» WORK INSTRUCTIONS
Filter the data below for the string "class" and copy each matching line.

» EXERCISE MATERIALS
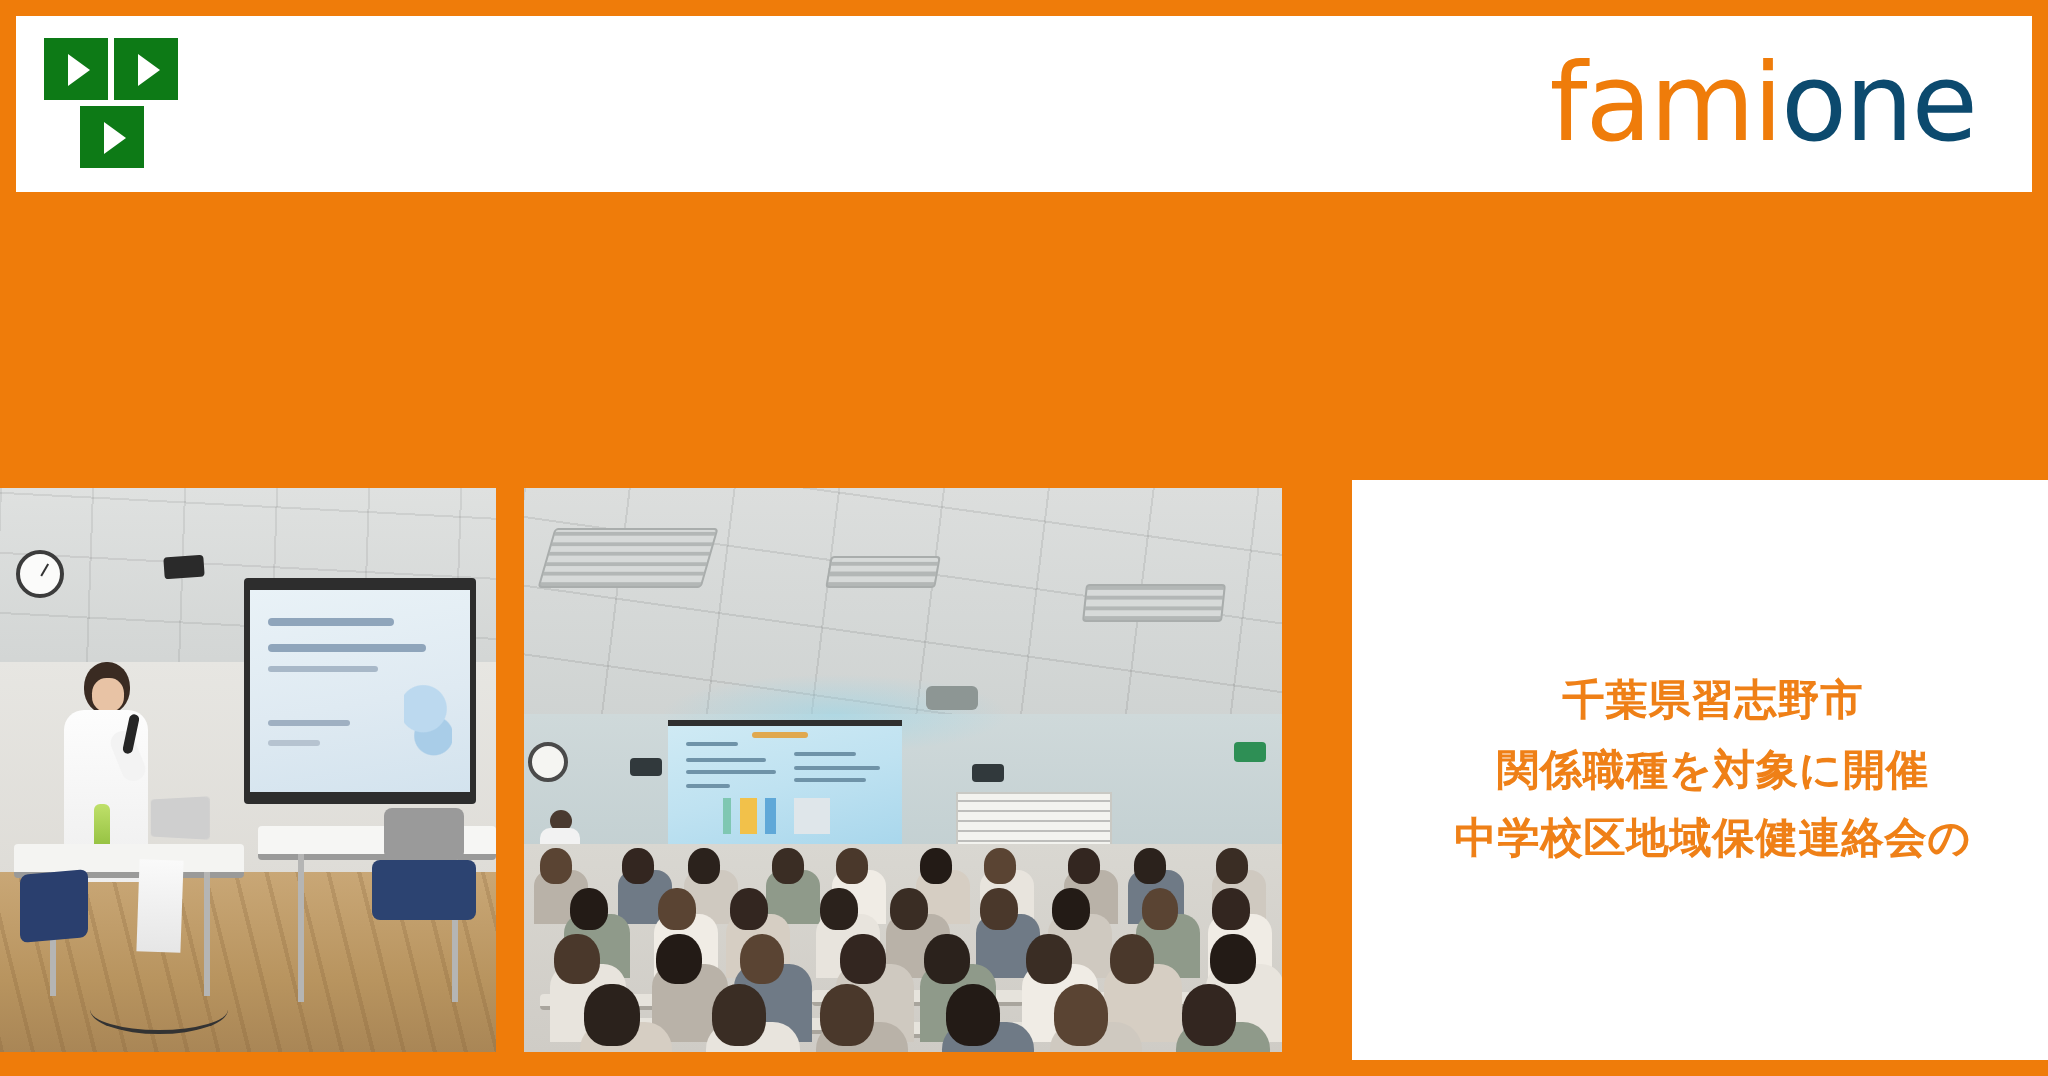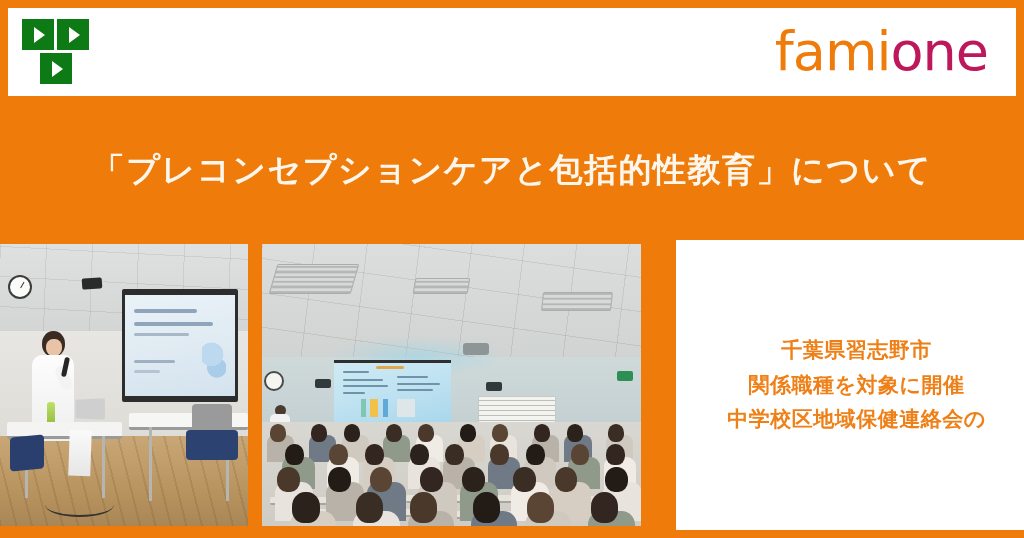--- a/index.html
+++ b/index.html
@@ -66,21 +66,21 @@
     margin-top:4px;white-space:nowrap;
   }
 
   .brand{
     font-size:54px;line-height:1;font-weight:400;
     letter-spacing:-1px;white-space:nowrap;
     font-family:"DejaVu Sans","Liberation Sans",sans-serif;
     padding-right:6px;
   }
   .brand .fami{color:#ef7c0a;}
-  .brand .one{color:#be185d;}
+  .brand .one{color:#0c4a6e;}
 
   
   .title-band{
     position:absolute;left:0;top:100px;
     width:1024px;height:140px;
     background:#ef7c0a;
     display:flex;flex-direction:column;
     align-items:center;justify-content:center;
   }
   .title-line{
@@ -363,21 +363,20 @@
       </div>
     </div>
 
     <div class="brand">
       <span class="fami">fami</span><span class="one">one</span>
     </div>
 
   </div>
 
   <div class="title-band">
-    <div class="title-line">「プレコンセプションケアと包括的性教育」について</div>
   </div>
 
   <div class="media">
 
     <div class="photo left">
       <div class="scene">
         <div class="p1-ceiling"></div>
         <div class="p1-wall"></div>
         <div class="p1-floor"></div>
         <div class="p1-clock"></div>

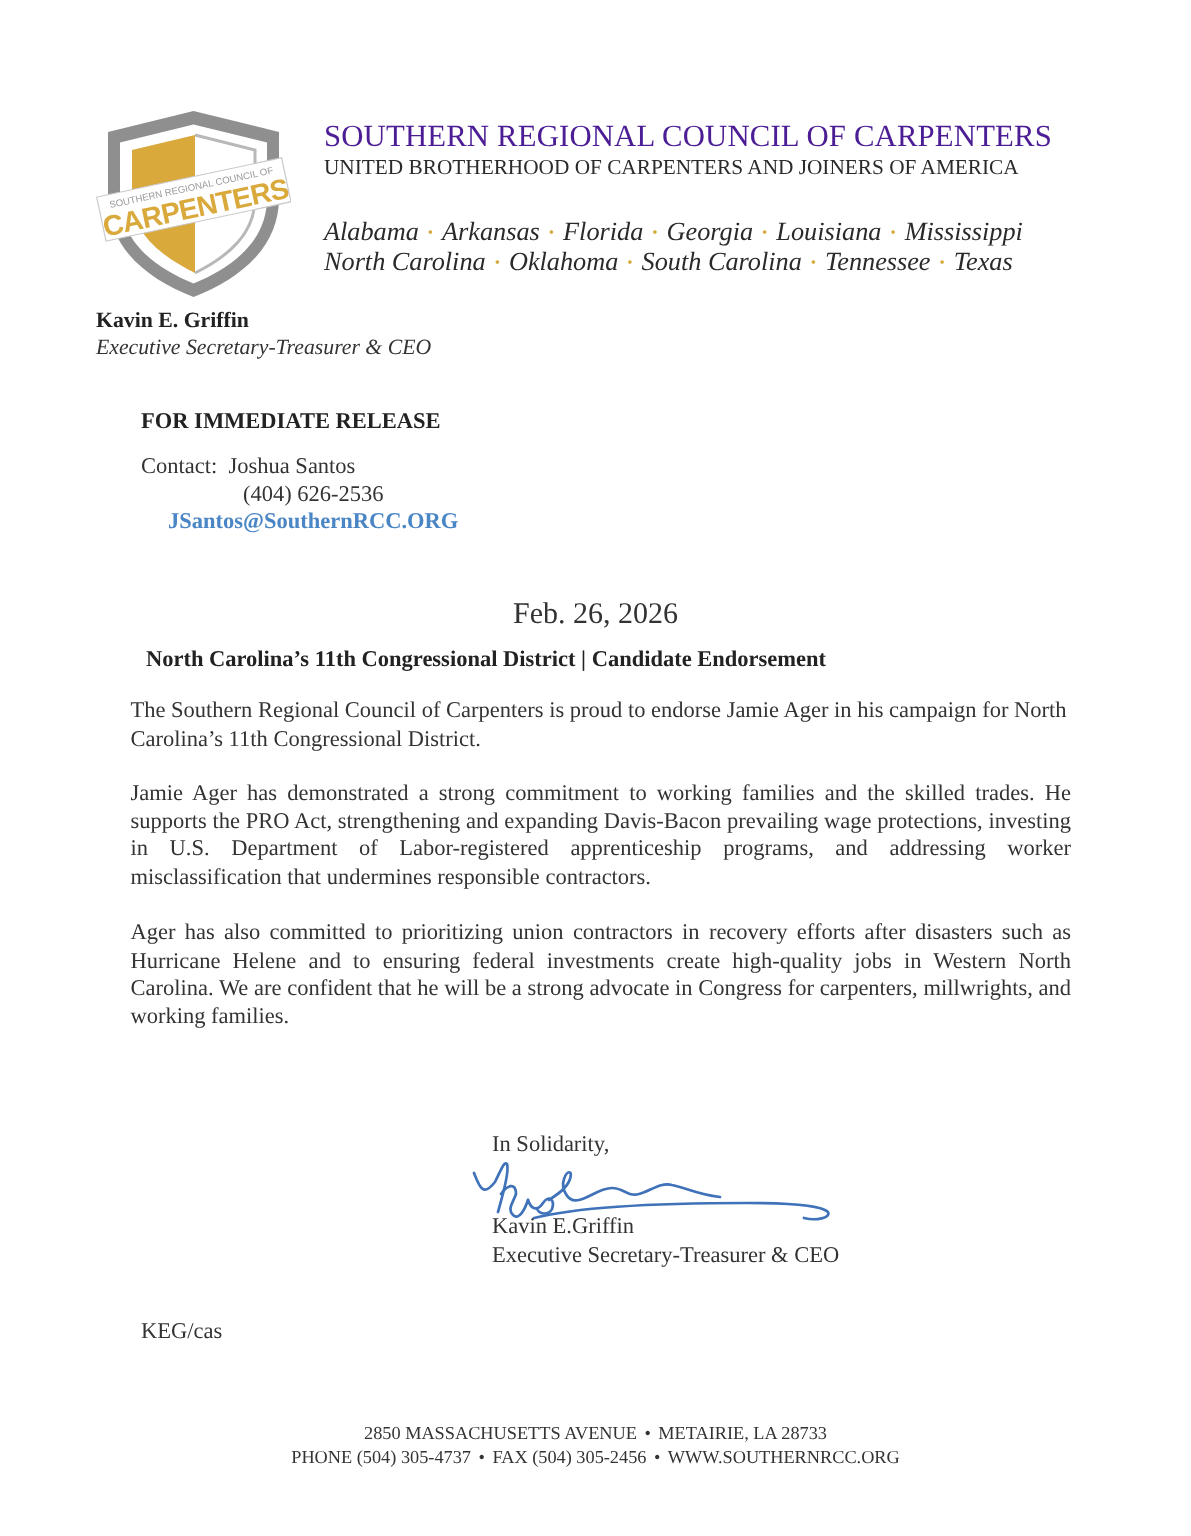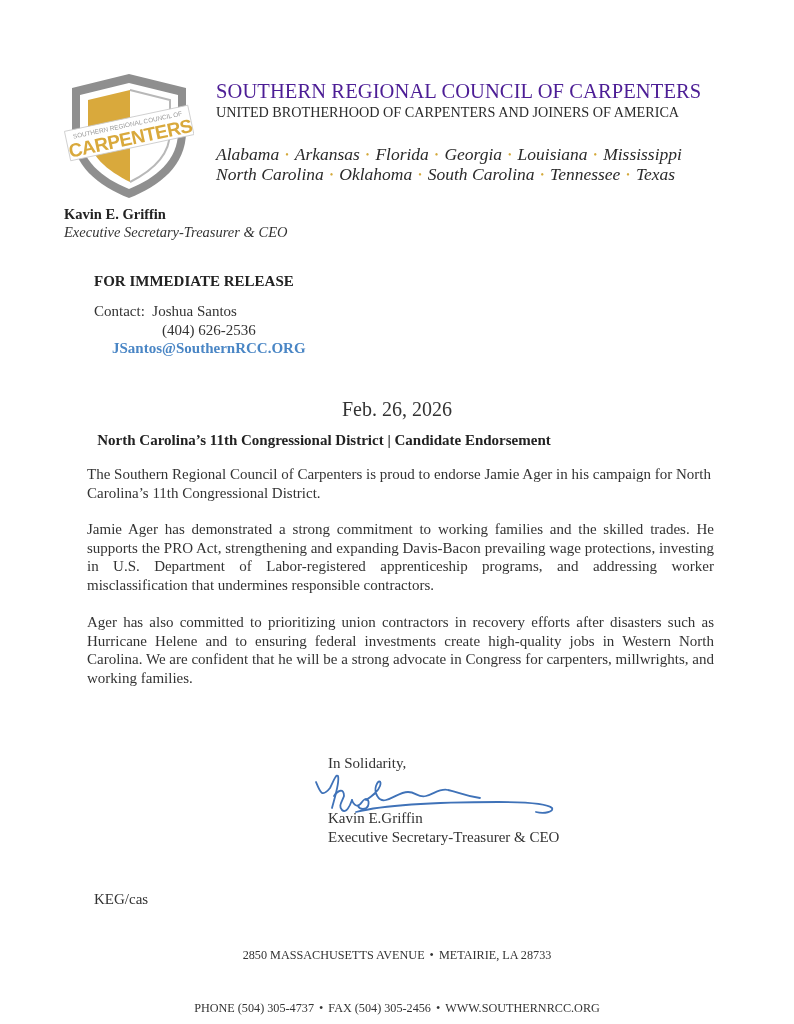--- a/index.html
+++ b/index.html
@@ -41,24 +41,24 @@
   }
   #p1 { top: 465px; text-align: left; }
   #p2 { top: 520px; }
   #p3 { top: 613px; }
 
   #closing { left: 328px; top: 755px; font-size: 15px; color: #333; }
   #signature { left: 308px; top: 770px; width: 250px; height: 50px; }
   #sig-name { left: 328px; top: 810px; font-size: 15px; color: #333; }
   #sig-title { left: 328px; top: 829px; font-size: 15px; color: #333; }
 
-  #initials { left: 94px; top: 880px; font-size: 15px; color: #333; margin-top: 11px; }
+  #initials { left: 94px; top: 880px; font-size: 15px; color: #333; }
 
   #footer-1 { left: 0; width: 794px; text-align: center; top: 948px; font-size: 12.2px; color: #333; }
-  #footer-2 { left: 0; width: 794px; text-align: center; top: 964px; font-size: 12.2px; color: #333; margin-top: 37px; }
+  #footer-2 { left: 0; width: 794px; text-align: center; top: 964px; font-size: 12.2px; color: #333; }
   .fbullet { margin: 0 5px; }
 </style>
 </head>
 <body>
 
 <svg id="logo" class="abs" viewBox="0 0 130 130" xmlns="http://www.w3.org/2000/svg">
 
   <path d="M65 4 L122 18 L122 62 C122 95 96 116 65 128 C34 116 8 95 8 62 L8 18 Z" fill="#8f8f8f"></path>
 
   <path d="M65 13 L114 25 L114 62 C114 90 92 108 65 119 C38 108 16 90 16 62 L16 25 Z" fill="#ffffff"></path>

» TASK RESPONSE
     <div class="brand">
       <span class="fami">fami</span><span class="one">one</span>
   <div class="title-band">
-    <div class="title-line">「プレコンセプションケアと包括的性教育」について</div>
   <div class="media">
     <div class="photo left">
       <div class="scene">
         <div class="p1-ceiling"></div>
         <div class="p1-wall"></div>
         <div class="p1-floor"></div>
         <div class="p1-clock"></div>
 <svg id="logo" class="abs" viewBox="0 0 130 130" xmlns="http://www.w3.org/2000/svg">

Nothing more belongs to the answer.